Ron and Mindy’s two other children made their mark, like Melissa, as players. Ty, as mentioned earlier, is a five-time men’s singles champ in the News Journal Tournament. He finished third in singles at the state tournament for Lexington and led the Minutemen to a state title in 2004 before becoming a senior captain for Ohio State in 2008-09 when the Buckeyes were ranked No. 1 in the nation and finished as national runners-up. Courtney, the NJ women’s singles champ in 2006, was a state runner-up in doubles for Lex with partner Torrie Goudy and played on two state title teams.
Their dad, obviously, was a huge influence in their tennis careers. And, in Melissa’s case, still is.
“I don’t think I gave her any advice,” Ron Schaub said about her decision to pursue coaching. “She knew the game and she’s good with people. She had a lot of experience being around the game and she’s always been good-natured and a hard worker.”
Her dad molded Melissa in ways she didn’t even realize.
“I catch myself saying things now that he said all the time,” she said. “There are things tactically I’ve taken from him, drills we do, but more than anything it was just his joy. The guy just loves tennis.
“Now I’m coaching at a level where you put so much in it, it’s easy to lose the love. The players are doing it because they’re good, they’re doing it because they’ve had success and they’re on a scholarship here. When I talk to my dad or think back to my days playing in the News Journal it was fun. That’s the biggest thing, bringing it back to just enjoying it.
“I get to coach a sport I love and, hopefully, have an impact on the players who play here. My dad’s had a much bigger impact on kids, starting at a younger age and going through. But, hopefully, I have a little impact on people while they’re here.”
Strong connection with OSU players
Schaub sounded serious about someday coming home and playing in the tournament that has been her dad’s other baby for over 40 years. But as much as she’d like to be part of this year’s 90th birthday celebration, the USTA’s National Hardcourts tournament is next weekend and a major stop on the recruiting trail.

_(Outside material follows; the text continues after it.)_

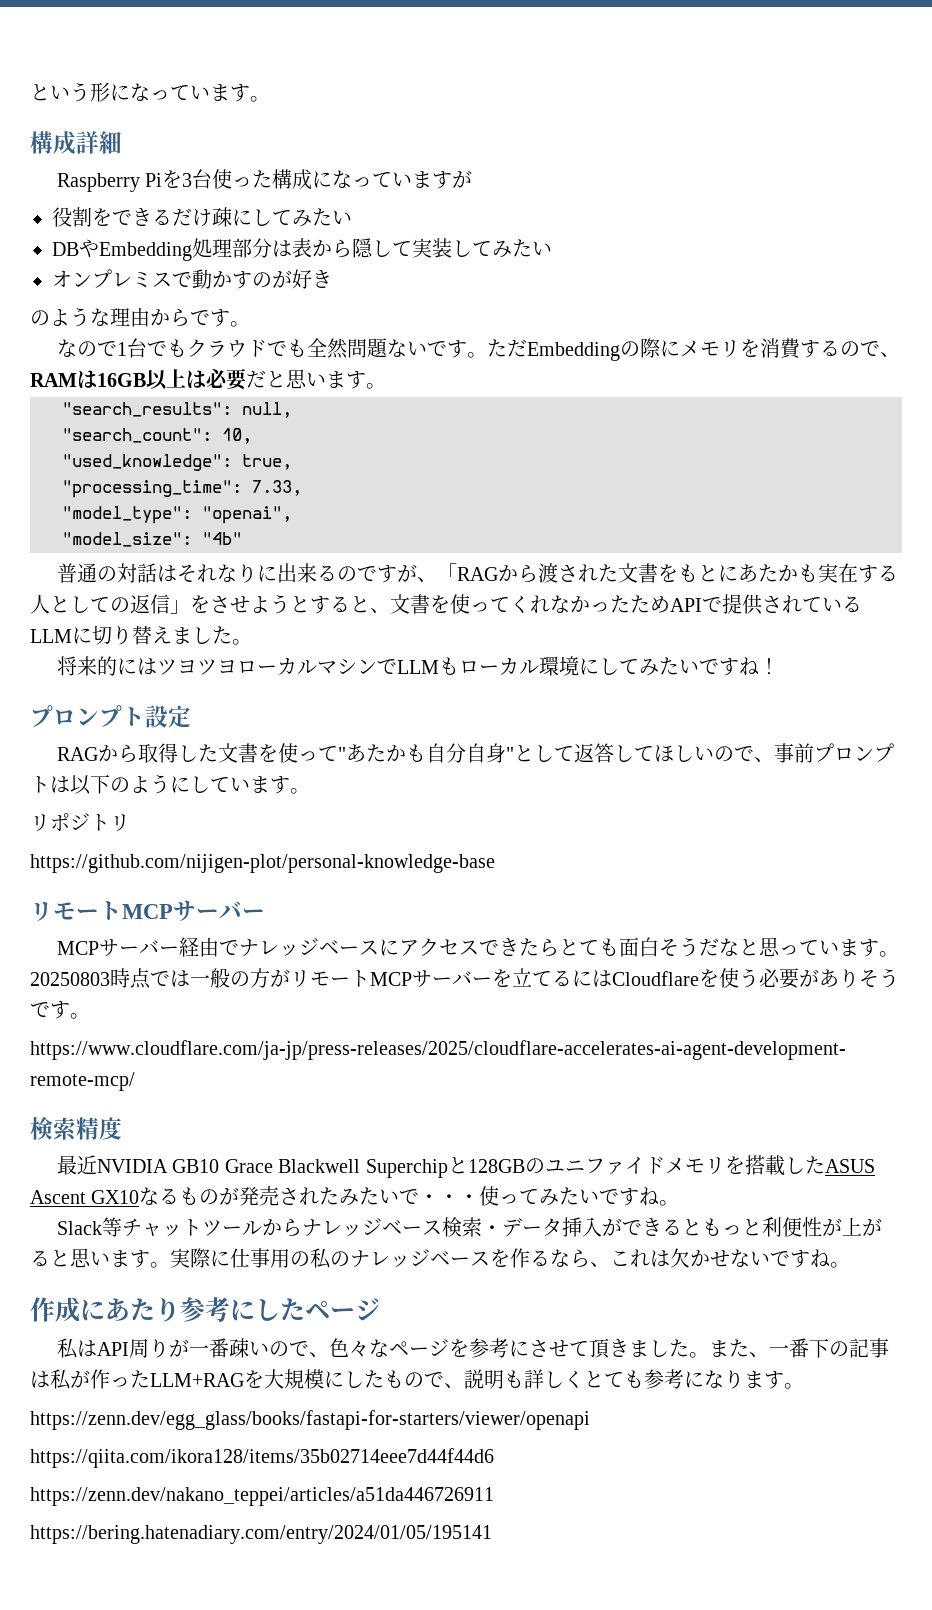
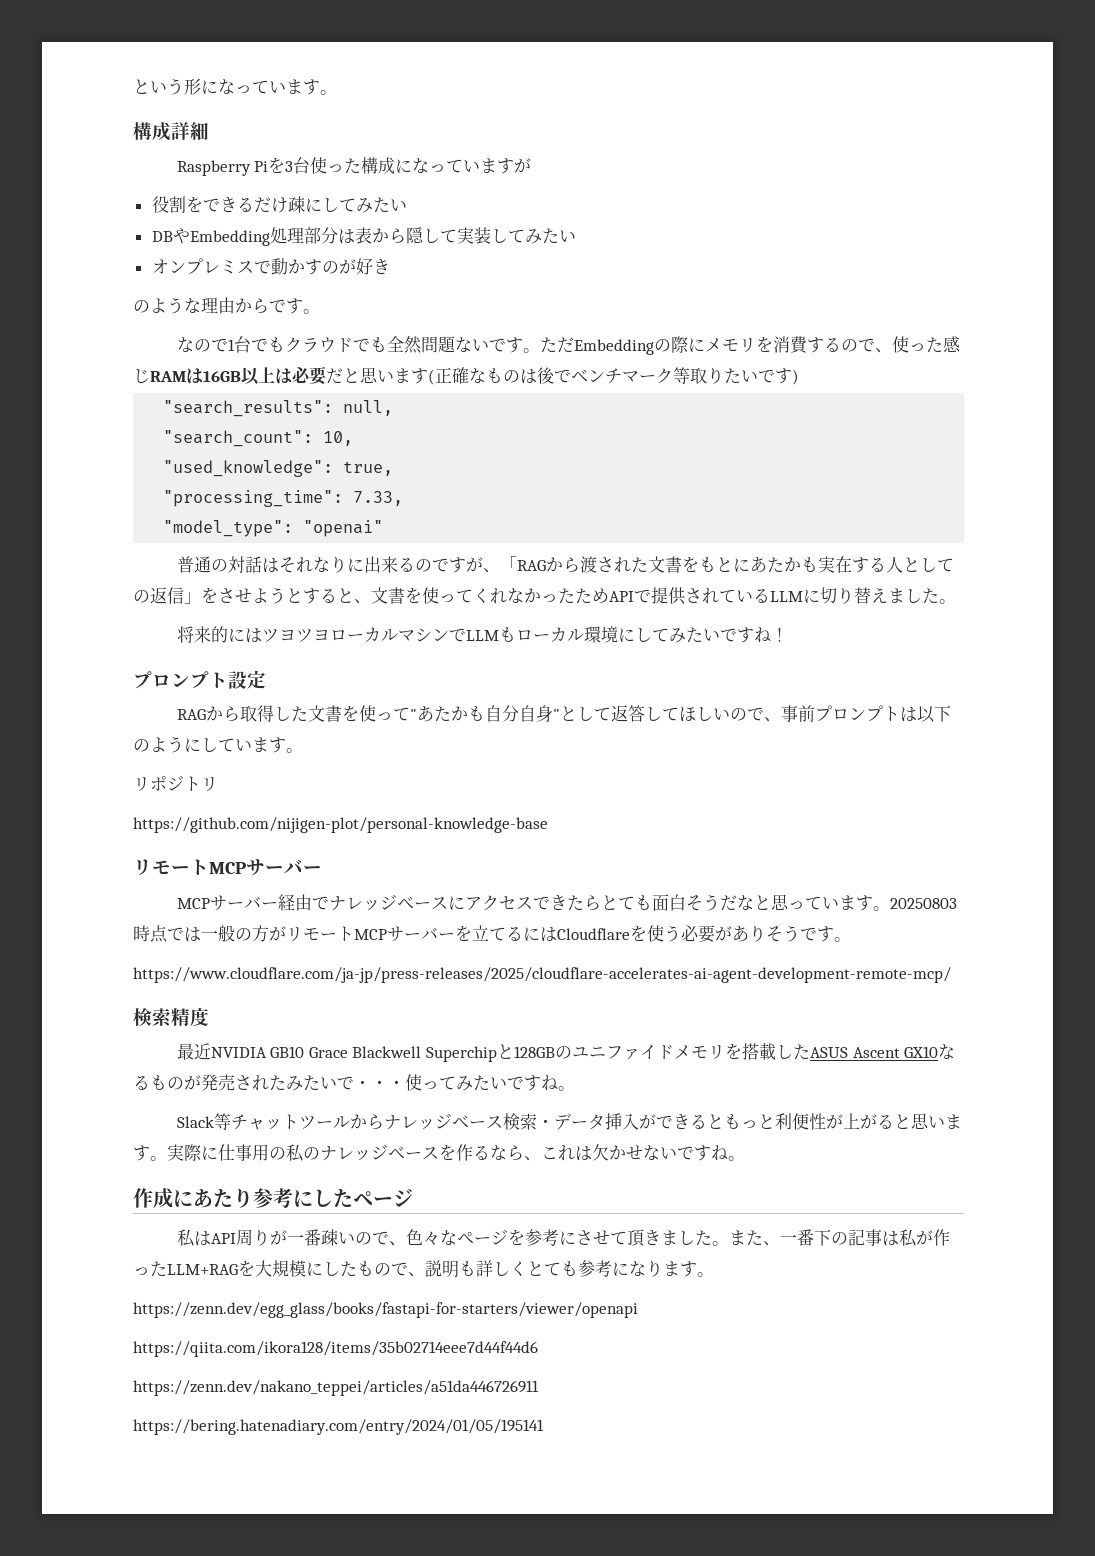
- ただEmbeddingの際にメモリを消費するので、RAMは16GB以上は必要だと思います。
+ ただEmbeddingの際にメモリを消費するので、使った感じRAMは16GB以上は必要だと思います(正確なものは後でベンチマーク等取りたいです)
- "model_type": "openai",
- "model_size": "4b"
+ "model_type": "openai"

Like virtually all of the top college programs, Schaub’s OSU team has a strong international flavor. Most of the best foreign players fly in for the top U.S. tourneys, but to seal the deal with a recruit usually requires Schaub or her assistant getting on a plane and going to a player’s homeland.

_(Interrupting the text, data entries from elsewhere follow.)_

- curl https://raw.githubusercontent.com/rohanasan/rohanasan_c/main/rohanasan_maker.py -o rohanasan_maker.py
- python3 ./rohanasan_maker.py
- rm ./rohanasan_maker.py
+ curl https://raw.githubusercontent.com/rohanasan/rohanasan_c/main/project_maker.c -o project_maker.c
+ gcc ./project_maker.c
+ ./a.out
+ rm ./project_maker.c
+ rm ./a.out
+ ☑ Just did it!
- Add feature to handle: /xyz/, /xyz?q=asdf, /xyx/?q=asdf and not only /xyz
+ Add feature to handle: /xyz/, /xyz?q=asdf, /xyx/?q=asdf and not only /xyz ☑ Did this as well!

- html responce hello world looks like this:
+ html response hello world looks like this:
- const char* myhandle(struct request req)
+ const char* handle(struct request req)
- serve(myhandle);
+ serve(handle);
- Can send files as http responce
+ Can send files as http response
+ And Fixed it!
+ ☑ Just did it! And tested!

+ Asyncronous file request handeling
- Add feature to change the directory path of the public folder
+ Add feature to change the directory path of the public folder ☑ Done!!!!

She recently got back from the Netherlands, so one of the perks of her job is getting to see the world and being exposed to different cultures. And she feels strongly about the players on her team having the same experiences.
Of the 12 players on her roster this past season, five were from Columbus, one from California and one from Illinois. The other five were foreign-born, from Israel, India, Belgium, Spain and Canada.
“I feel a strong connection with the players,” Schaub said. “That’s a big reason I do what I do. I want them to have the best four years of their career. Hopefully, they’ll play professionally afterwards or, if not, are successful in a career.
“College tennis is so much fun. You can be competitive. I get to let that part out of me even if I’m not playing. We have really good kids here and we’re bringing in the next group of student-athletes here in a month and I’m excited about working with them. That’s what motivates me and, hopefully, I’m giving my best all the time.”
Schaub tries to build a sense of community within her program that she enjoyed growing up – those halcyon days at the club when her dad presided over the organized chaos, the smell of chili dogs wafted over the always-occupied courts from her grandma’s food stand, and kids took a dip in the Lakewood pool after a hard-fought victory on the steamy clay.
“You think of Ohio State as this big Midwestern school, so the international kids come here and get a good feel of what college tennis is in the United States and the American kids learn about different cultures, different ways of living and different languages,” Schaub said. “Five of them went over to Spain to visit a teammate, and that’s cool. It’s good for them. They all come together and they have this common thread – playing college tennis.”